Evdeki son günüm bugün. 1 hafta daha dayanmaya çalıştım olanlardan sonra. Ama artık ne kalbim istiyor bu şehri, ne de mantığım. Annem eve hiç gelmedi. Haberini aldım o adamla birlikteymiş. O adamın iş yerinde çalışıyormuş. Ne diyeyim ki ben şimdi? Annemden vazgeçeli de çok oldu.
Odamdan çıkarken son kez gözlerimi gezdirdikten sonra bir daha dönmemek üzere evi terk ettim.
Belki de gitmek iyidir. Bir şeylerden uzaklaşmak gerekir. Her ne kadar ne yapacağını bilmesen de gitmek güzeldir. Belki de hayatımda ilk defa gideceğim...
Nereye mi? Onu bende bilmiyorum. Allah'ın izniyle havalimanına varayım da...
''Hoş geldiniz hanımefendi size nasıl yardımcı olabilirim?''
''En yakın zamanda biletiniz nereye?''
Karşımda duran bayan bana şaşırırmışçasına bakıyordu.
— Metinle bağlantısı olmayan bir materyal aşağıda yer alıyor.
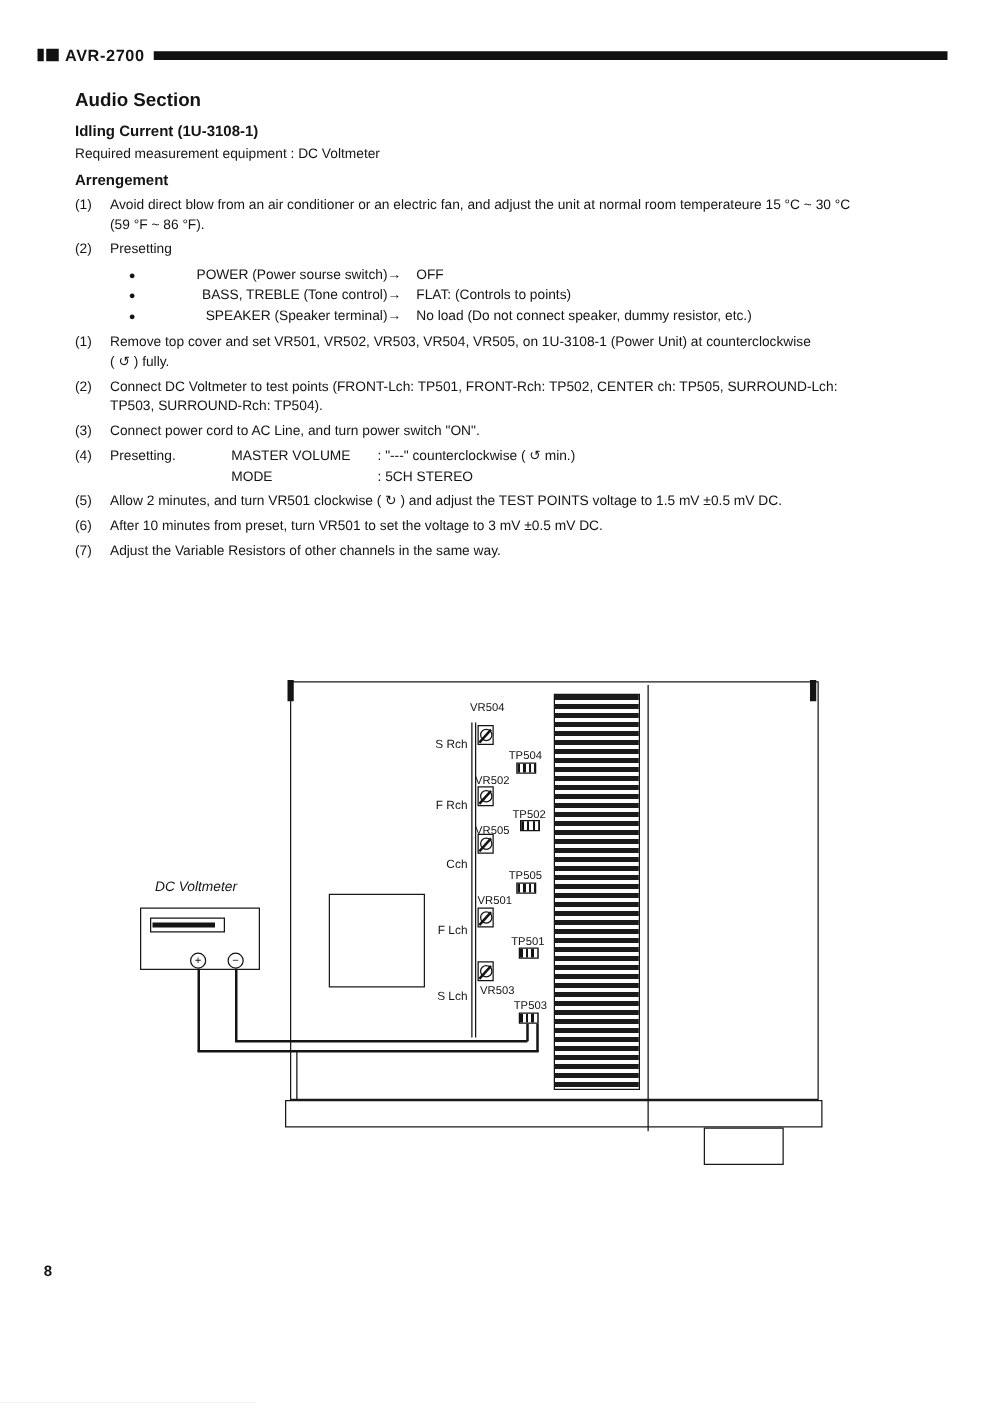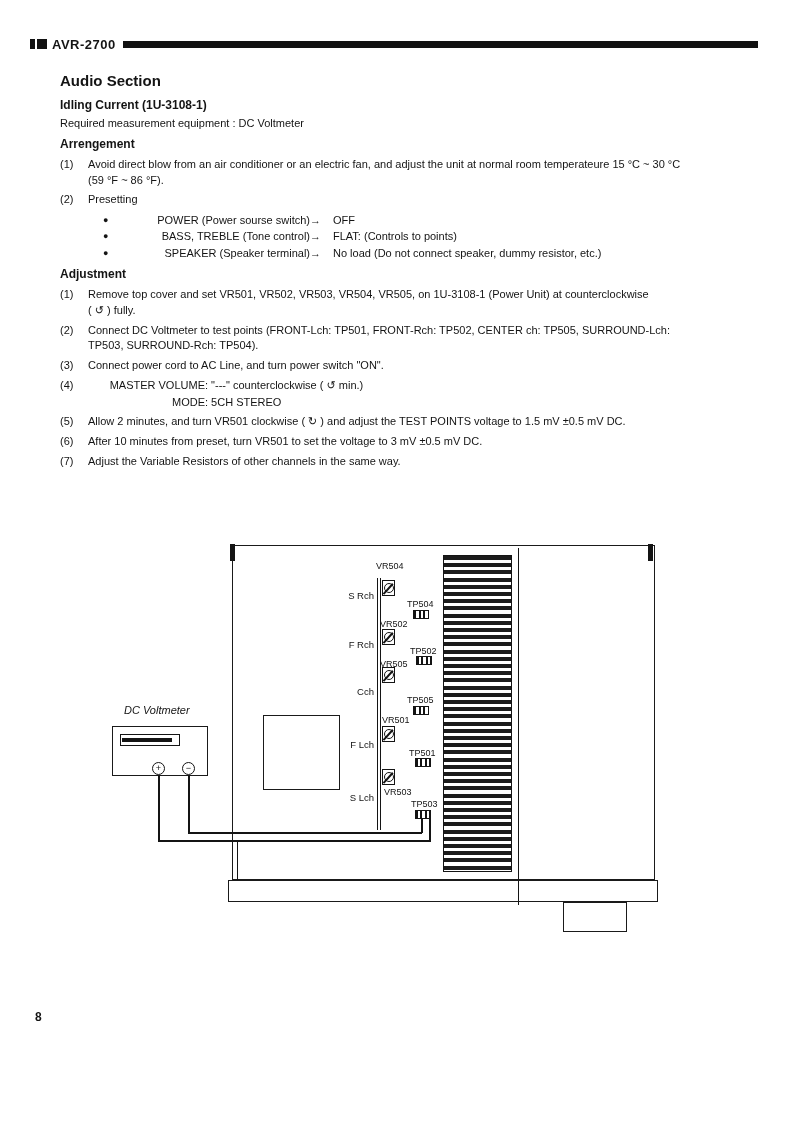--- a/index.html
+++ b/index.html
@@ -113,7 +113,6 @@
       </div>
     </div>
 
-    <h3>Adjustment</h3>
     <div class="num-item">
       <span class="num">(1)</span>
       <span class="txt">Remove top cover and set VR501, VR502, VR503, VR504, VR505,  on 1U-3108-1 (Power Unit) at counterclockwise

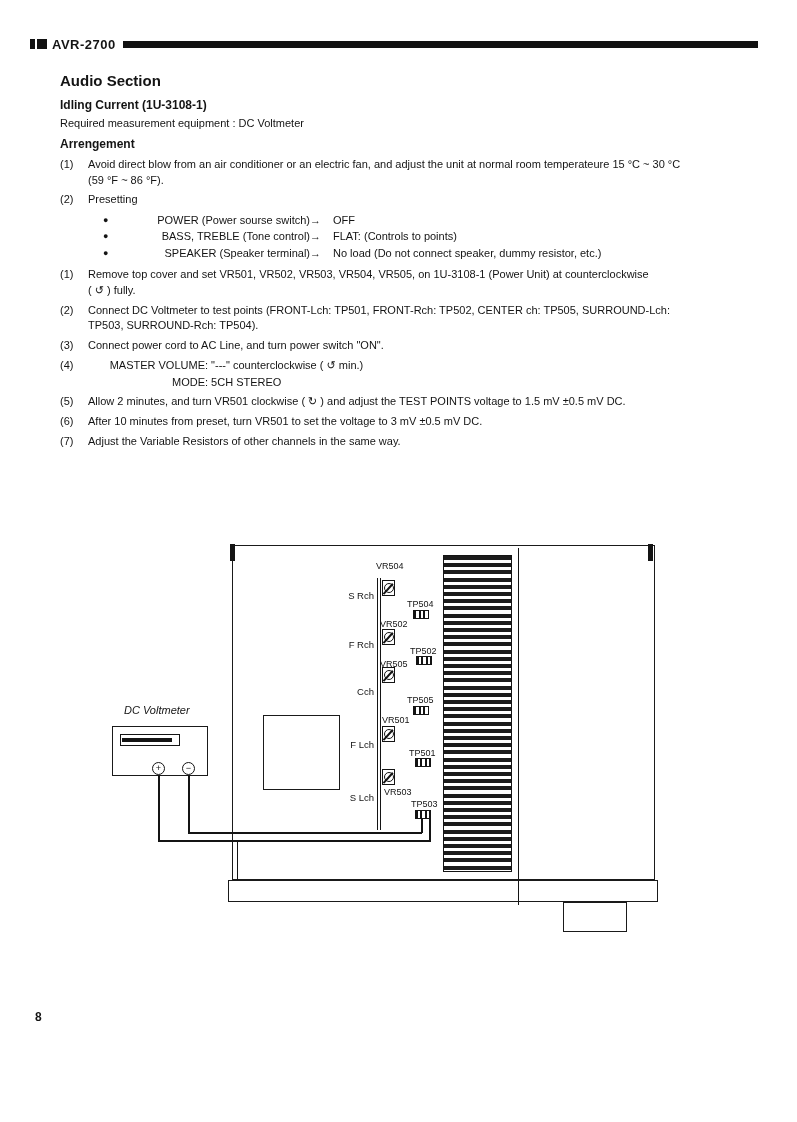--- a/index.html
+++ b/index.html
@@ -129,6 +129,7 @@
     </div>
     <div class="preset">
       <span class="num">(4)</span>
+      <span class="preset-label">Presetting.</span>
       <span class="settings">
         <span class="s-row">
           <span class="s-name">MASTER VOLUME</span>

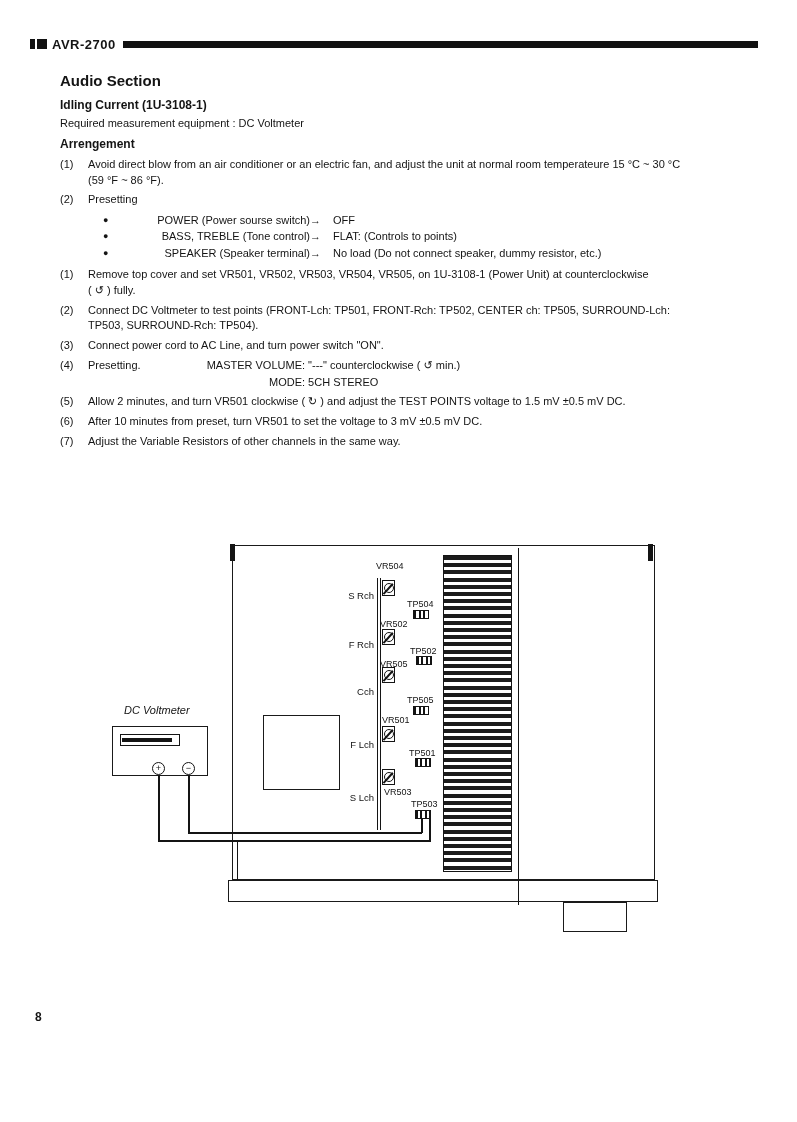--- a/index.html
+++ b/index.html
@@ -34,7 +34,7 @@
   .preset-label { width:97px; flex:none; }
   .settings { flex:1; }
   .s-row { display:flex; }
-  .s-name { width:117px; flex:none;text-align:right; }
+  .s-name { width:117px; flex:none; }
   .s-value { flex:1; }
   
   .diagram { position:absolute; left:108px; top:538px; width:580px; height:402px; }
Bir soru sormuştum sanırım beni anlamamıştı.
''Size diyorum hanımefendi!''
''Ankara ve Antalya'ya 5 dakika sonra uçaklarımız var.''
''Antalya olsun''
Antalya...
Ne güzel bir şehirdir Antalya. Küçükken ailecek tatile gitmiştik çok eğlenmiştik. Bir daha geleceğimizi söyleyip gitmemiştik. Bak Antalya; ben sözümü tutuyorum. Senin yanına geliyorum yalnız başıma. Ne olur sen de üzme beni. Bana güzel şeyler yaşat ne olursun.
Uçaktayken yine dalıp gitmiştim. Her şey gözümün önünden film şeridi edasıyla geçip gidiyordu. Annem... Babam... Arkadaşlarım...
Bir duyuru anonsu yapıldı. Birazdan Antalya Havalimanı'nda olacağımıza dair. İçimde tuhaf bir heyecan vardı. Belki her şeyi unutmak için yeni bir başlangıç yapabilirdim. Her şeyin hayırlısı...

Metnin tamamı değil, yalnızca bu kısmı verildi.